Waitrose is leaning on its relationship with John Lewis, and many of the latter’s staff are being deployed to help its sister organisation.

More than 2,000 John Lewis partners are now working in Waitrose shops to assist with the unprecedented demand for grocery items, but this could increase as the health crisis escalates. Wherever possible, John Lewis partners will also be redeployed to provide additional support to Waitrose online.

“We are seeing a surging demand in Waitrose and online,” said John Lewis Partnership chairperson Sharon White, adding it could yet increase further, especially as the government gets more extreme in its messaging to ask people to stay at home.

Asda is one of several retailers including text boxes on its online order pages, so consumers can clearly state whether they are self-isolating at home and how to deliver goods in the most hygienic manner.

Grocery innovators

There is an argument grocers should have clamped down on panic buying sooner by rationing products to reserve stock for future shoppers, but there are several examples of the sector using its initiative – often digitally – to help get food to the masses.

“Our number one priority, at IGD and as a whole industry, is to keep feeding the nation, ensuring that everyone – including the most vulnerable members of our community – has access to the food and goods they need at this very challenging time,” says Barratt.

“Two food service companies are now working on an offer with the Department for Environment, Food & Rural Affairs to manage the sourcing and distribution of food parcels to the doorsteps of society’s most vulnerable people.”

Morrisons, meanwhile, was quick to market with two new food box ranges, available for home delivery only, and consisting of either meat or vegetarian offerings. The Yorkshire-based grocer has also temporarily turned off its mobile app in an attempt to protect the performance of its main grocery website.

Our number one priority, at IGD and as a whole industry, is to keep feeding the nation
Susan Barratt, IGD

In a move to help free up slots for more vulnerable consumers and those self-isolating at home, Tesco is encouraging customers who shop online to choose click & collect for their grocery shopping, or to prioritise shopping in-store where possible.

Meanwhile, automated parcel delivery network InPost, which gives shoppers an opportunity to collect or return their online orders at one of 850 QR-code operated lockers across the UK – including in Morrisons – reported a 60% week-on-week surge in usage, as consumers found creative ways to procure their goods in the midst of more stringent government measures on social interaction.

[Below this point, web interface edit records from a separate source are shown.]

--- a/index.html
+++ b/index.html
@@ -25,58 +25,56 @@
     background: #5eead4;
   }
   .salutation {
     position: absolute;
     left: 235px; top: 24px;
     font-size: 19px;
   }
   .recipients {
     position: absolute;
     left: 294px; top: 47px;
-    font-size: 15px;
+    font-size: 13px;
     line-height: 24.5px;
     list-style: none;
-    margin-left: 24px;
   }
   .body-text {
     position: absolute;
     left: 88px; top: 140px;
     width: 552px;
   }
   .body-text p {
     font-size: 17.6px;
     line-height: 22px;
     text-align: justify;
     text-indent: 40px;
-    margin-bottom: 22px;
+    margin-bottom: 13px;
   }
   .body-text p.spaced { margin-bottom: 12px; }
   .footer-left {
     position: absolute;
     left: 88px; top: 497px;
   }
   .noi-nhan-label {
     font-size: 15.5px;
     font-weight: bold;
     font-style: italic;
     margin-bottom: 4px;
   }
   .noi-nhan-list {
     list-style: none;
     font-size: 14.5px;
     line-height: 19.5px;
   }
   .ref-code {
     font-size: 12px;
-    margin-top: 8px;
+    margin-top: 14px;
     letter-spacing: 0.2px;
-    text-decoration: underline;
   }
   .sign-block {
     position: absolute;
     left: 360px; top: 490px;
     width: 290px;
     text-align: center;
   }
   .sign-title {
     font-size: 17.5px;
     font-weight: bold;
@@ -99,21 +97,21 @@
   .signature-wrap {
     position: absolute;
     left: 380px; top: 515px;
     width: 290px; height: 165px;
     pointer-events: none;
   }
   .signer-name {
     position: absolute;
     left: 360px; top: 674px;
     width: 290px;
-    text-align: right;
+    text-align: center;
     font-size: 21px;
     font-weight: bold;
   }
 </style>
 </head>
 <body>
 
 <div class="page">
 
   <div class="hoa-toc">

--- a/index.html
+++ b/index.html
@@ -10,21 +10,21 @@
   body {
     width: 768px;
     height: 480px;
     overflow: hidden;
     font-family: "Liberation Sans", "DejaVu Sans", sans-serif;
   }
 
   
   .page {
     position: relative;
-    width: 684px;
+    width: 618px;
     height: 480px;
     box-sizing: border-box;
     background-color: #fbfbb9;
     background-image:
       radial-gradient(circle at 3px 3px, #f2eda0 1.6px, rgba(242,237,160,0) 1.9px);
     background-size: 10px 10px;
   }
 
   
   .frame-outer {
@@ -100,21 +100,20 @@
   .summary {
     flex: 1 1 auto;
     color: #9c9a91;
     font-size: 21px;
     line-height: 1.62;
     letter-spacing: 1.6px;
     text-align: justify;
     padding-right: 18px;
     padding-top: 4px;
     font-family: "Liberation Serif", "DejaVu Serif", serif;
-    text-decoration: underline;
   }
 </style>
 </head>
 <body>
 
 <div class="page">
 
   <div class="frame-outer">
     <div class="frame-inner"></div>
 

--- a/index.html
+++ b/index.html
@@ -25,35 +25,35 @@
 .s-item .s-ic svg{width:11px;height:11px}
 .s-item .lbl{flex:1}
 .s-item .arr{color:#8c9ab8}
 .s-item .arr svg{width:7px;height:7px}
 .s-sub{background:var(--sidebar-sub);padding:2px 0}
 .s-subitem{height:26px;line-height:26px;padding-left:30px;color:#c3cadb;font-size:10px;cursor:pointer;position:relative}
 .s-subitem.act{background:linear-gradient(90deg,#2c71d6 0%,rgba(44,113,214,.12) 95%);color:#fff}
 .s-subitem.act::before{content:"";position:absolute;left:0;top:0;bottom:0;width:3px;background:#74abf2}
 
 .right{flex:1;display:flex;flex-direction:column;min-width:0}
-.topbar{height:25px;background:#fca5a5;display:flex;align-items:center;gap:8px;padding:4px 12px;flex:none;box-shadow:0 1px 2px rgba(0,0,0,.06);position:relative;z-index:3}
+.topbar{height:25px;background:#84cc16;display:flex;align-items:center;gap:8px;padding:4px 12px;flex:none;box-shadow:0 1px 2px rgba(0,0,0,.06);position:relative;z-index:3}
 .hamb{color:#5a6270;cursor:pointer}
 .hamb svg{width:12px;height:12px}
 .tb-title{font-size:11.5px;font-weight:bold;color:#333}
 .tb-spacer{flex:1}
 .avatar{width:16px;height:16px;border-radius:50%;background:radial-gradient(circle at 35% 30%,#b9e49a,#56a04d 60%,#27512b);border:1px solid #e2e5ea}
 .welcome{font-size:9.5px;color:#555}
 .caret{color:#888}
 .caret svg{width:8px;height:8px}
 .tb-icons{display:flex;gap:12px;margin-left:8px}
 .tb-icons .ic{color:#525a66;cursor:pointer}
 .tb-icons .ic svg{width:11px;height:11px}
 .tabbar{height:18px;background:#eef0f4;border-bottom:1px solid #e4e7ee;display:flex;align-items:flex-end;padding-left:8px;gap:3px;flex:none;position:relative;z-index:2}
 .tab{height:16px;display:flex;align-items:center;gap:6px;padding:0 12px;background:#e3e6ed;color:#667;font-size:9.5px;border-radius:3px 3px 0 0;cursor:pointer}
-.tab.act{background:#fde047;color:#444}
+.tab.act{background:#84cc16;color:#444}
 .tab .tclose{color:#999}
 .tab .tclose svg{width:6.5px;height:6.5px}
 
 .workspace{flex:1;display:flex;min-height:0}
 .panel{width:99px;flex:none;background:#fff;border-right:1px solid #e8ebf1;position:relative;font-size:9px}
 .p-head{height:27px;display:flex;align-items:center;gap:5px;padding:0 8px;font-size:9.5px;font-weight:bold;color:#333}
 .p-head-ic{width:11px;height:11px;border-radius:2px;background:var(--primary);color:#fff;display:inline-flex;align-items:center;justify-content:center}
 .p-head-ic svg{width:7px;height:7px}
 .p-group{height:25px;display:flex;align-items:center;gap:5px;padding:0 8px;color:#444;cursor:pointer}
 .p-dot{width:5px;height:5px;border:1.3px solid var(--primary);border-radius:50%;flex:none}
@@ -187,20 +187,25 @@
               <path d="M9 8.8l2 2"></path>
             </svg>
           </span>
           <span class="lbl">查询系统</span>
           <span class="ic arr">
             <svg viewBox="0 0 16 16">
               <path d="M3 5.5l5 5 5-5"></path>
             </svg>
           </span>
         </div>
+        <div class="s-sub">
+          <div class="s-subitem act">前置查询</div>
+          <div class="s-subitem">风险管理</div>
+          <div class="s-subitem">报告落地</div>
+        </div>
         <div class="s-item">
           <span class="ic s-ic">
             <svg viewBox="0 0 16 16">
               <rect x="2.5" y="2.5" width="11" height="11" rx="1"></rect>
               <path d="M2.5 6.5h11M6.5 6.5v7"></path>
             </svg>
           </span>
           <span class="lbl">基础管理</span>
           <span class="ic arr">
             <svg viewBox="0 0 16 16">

At the time of writing, the coronavirus had killed almost 335 and infected 6,650 people in the UK, with health officials expecting these numbers to grow considerably as finding a vaccine remains a work in progress. This scenario – and concerns about pressure on NHS resources as this escalates – is used by the government as justification for its strict social distancing measures.

But the impact of the coronavirus is expected to wipe £12.6bn from retail sales this year, according to a preliminary forecast by industry intelligence group GlobalData. That would represent the equivalent to more than Aldi’s total UK sales last year.

Retailers affected by the shutdown are being supported by a £330bn bundle of government loans, and a business rates freeze, but this period will undeniably be hugely disruptive and costly for the industry.

Grocers, though, are expected to see sales soar, adding £6.8bn to previous 2020 growth forecasts, according to GlobalData, whose UK retail research director, Patrick O’Brien, says: “While the food and grocery market will grow at 7.1% – the fastest rate for decades – this will not stop the overall market falling as non-food spend is forecast to drop by 8.9%.”

These are unprecedented times for society, and consequently for retail too. The grocery industry continues to play the role of the UK’s fourth emergency service as the Covid-19 pandemic gains momentum, but will need to keep innovating to meet demand.